> _Data in this exercise_:
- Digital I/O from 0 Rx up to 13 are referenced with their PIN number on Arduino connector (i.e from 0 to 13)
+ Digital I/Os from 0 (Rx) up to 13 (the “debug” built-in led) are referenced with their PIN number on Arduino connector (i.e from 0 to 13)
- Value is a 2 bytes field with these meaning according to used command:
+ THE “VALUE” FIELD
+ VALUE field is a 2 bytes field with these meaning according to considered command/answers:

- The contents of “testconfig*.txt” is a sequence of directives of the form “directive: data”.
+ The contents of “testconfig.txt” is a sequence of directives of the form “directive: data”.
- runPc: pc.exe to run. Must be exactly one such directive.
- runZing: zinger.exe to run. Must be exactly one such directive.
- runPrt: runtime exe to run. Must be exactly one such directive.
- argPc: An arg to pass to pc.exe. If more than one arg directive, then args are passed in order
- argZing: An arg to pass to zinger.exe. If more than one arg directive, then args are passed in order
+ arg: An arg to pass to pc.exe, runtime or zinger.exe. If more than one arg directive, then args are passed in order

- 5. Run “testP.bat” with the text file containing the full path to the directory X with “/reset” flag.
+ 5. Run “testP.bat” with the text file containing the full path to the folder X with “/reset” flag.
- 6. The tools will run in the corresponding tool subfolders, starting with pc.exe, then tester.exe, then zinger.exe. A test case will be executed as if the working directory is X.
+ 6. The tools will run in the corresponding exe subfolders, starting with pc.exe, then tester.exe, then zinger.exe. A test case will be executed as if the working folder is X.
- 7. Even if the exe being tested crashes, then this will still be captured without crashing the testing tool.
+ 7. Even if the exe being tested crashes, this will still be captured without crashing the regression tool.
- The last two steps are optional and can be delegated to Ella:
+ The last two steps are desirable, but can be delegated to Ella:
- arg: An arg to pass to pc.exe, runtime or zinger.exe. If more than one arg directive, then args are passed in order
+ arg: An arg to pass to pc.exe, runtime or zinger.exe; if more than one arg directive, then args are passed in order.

> _The task_: Among the lines of the material, count those that contain the string "Digital" and state only that count.

> _Answer to this task_: 2